Records to use section start

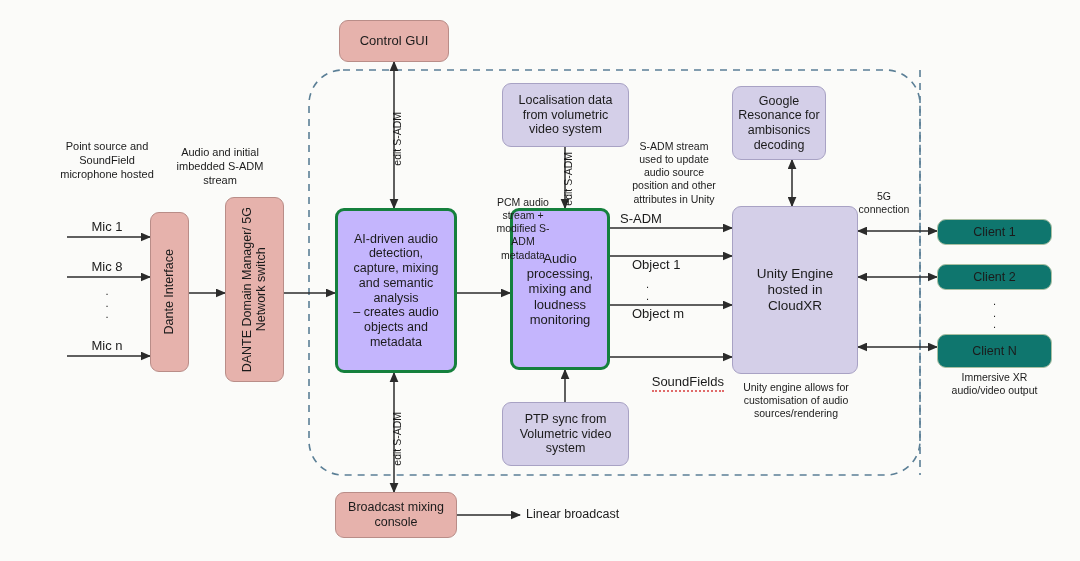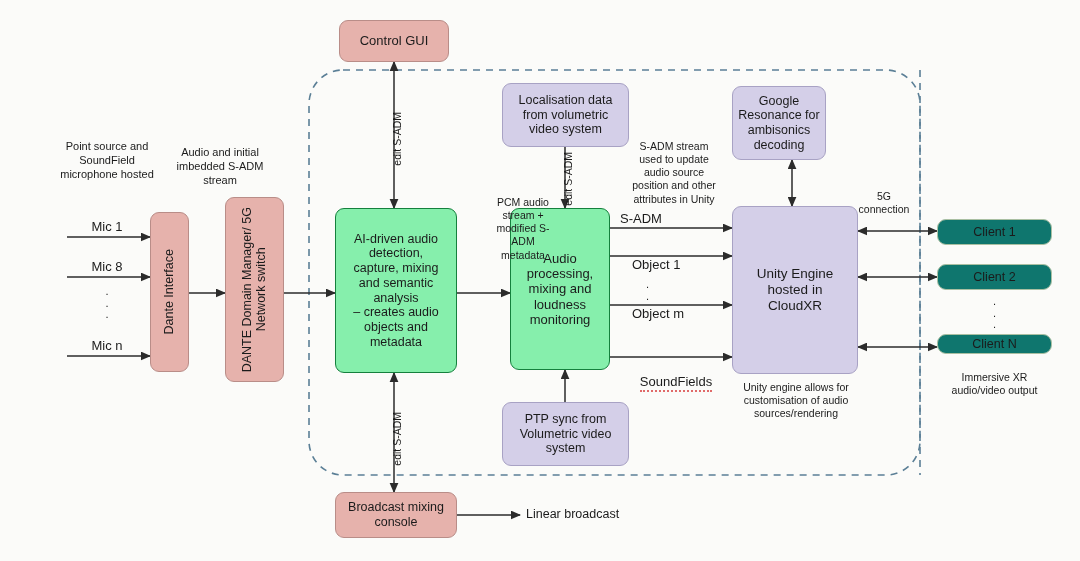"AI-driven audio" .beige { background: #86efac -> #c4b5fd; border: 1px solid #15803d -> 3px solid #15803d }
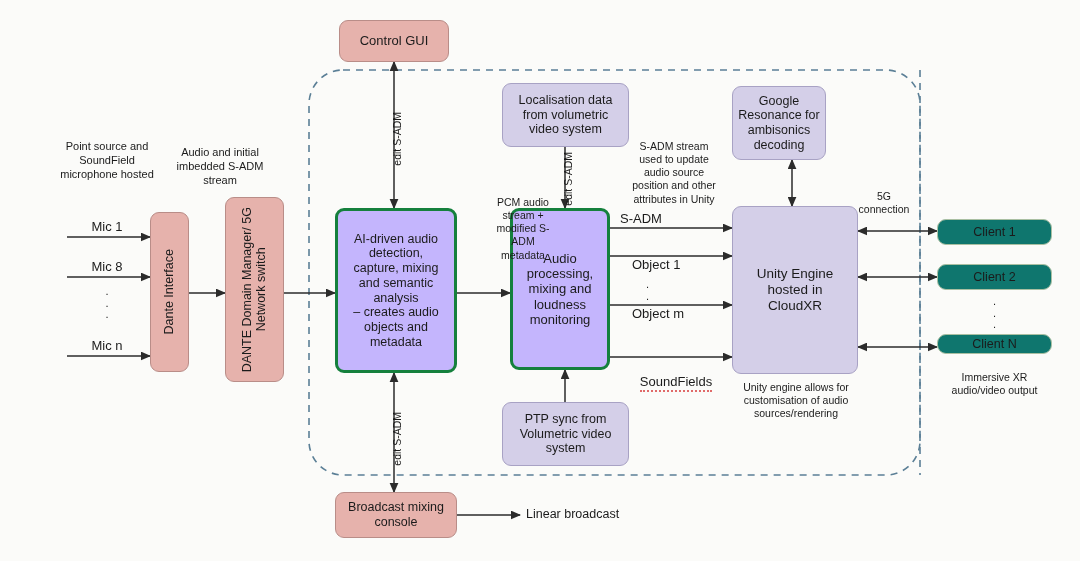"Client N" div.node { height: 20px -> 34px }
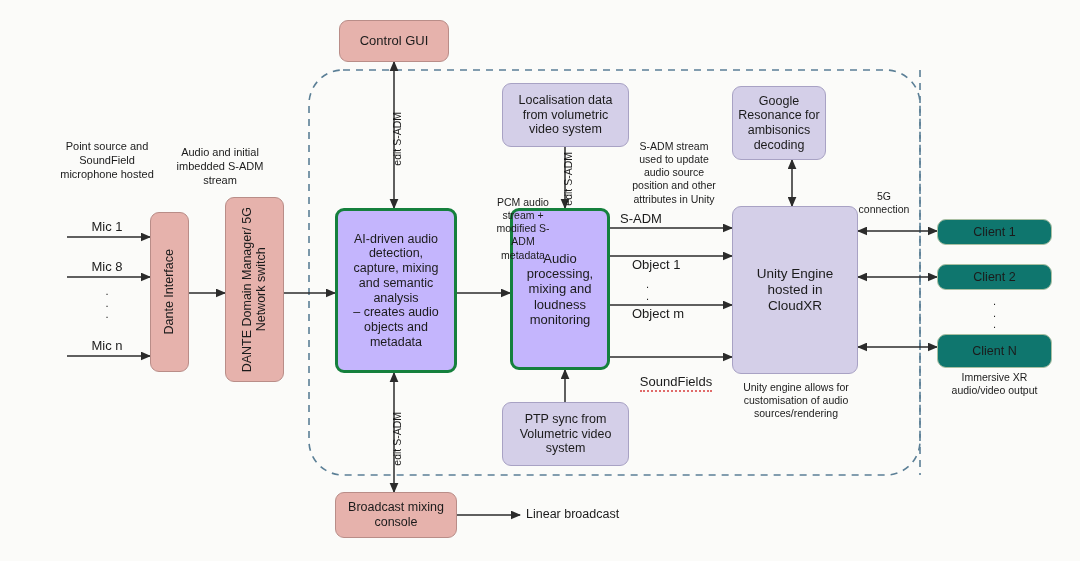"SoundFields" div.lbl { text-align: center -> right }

Records to use section end
Records to use section start

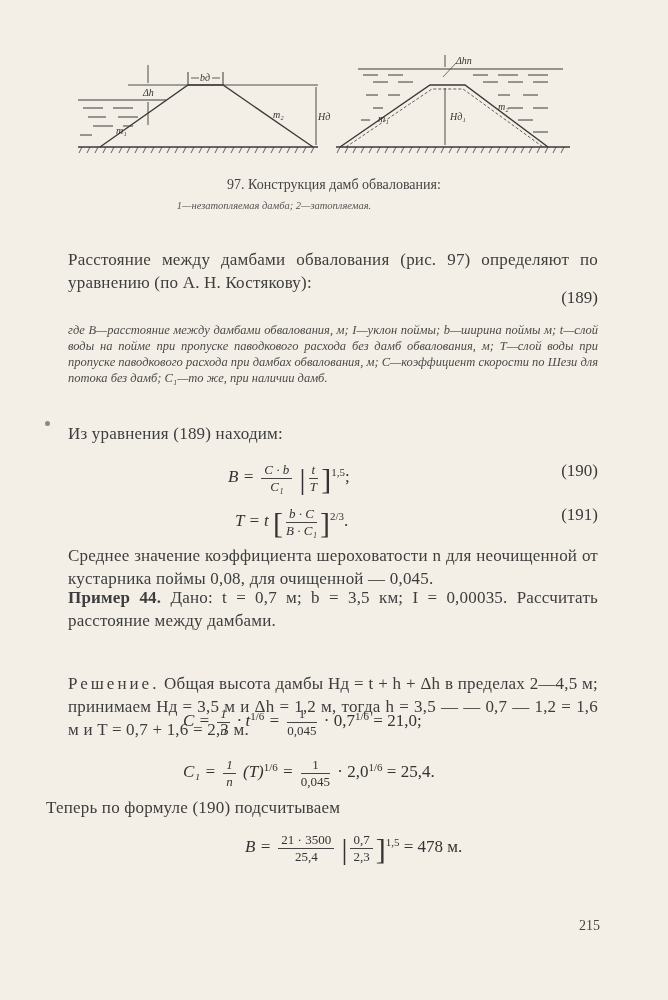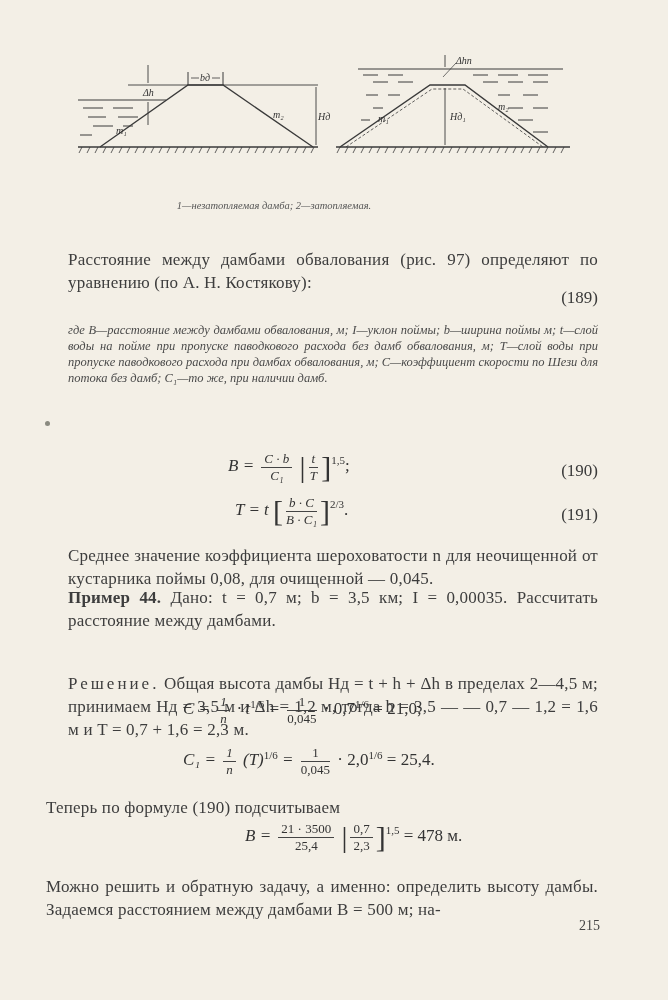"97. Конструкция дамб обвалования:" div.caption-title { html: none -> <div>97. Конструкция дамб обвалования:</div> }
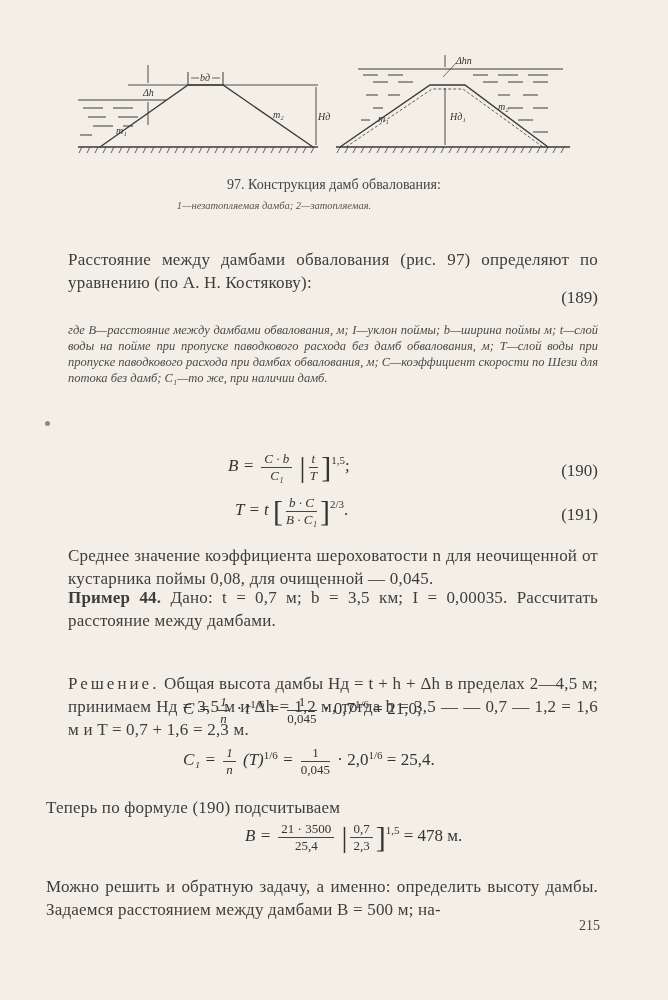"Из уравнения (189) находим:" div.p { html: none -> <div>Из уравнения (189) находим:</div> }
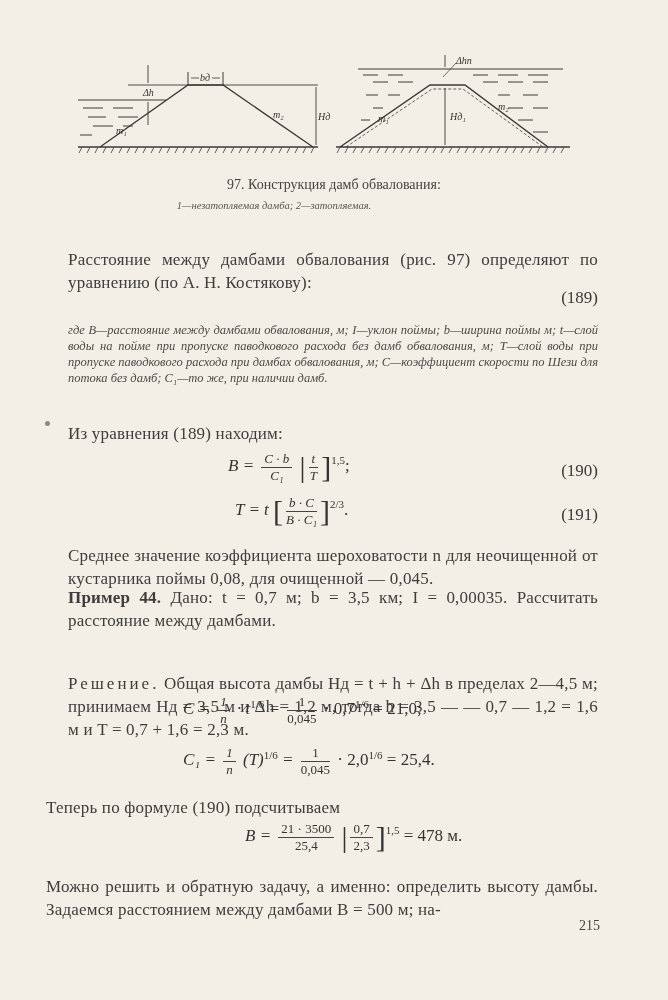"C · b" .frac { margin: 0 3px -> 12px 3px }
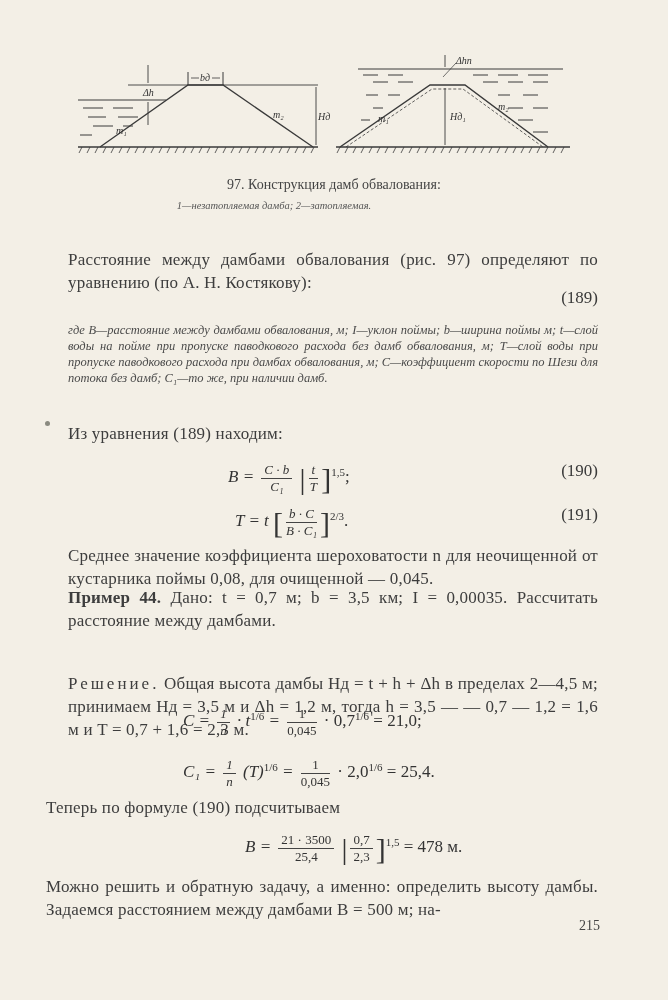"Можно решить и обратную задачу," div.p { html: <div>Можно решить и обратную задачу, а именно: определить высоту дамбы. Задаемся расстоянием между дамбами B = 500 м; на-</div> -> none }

Records to use section end

Exercise prompt:
All lines above from the one containing "none -> <div>Из" up to and including the one containing "html: <div>Можно решить" are to be set down exactly, and nothing else. Leave images out.

Your solution:
"Из уравнения (189) находим:" div.p { html: none -> <div>Из уравнения (189) находим:</div> }
"C · b" .frac { margin: 0 3px -> 12px 3px }
"Можно решить и обратную задачу," div.p { html: <div>Можно решить и обратную задачу, а именно: определить высоту дамбы. Задаемся расстоянием между дамбами B = 500 м; на-</div> -> none }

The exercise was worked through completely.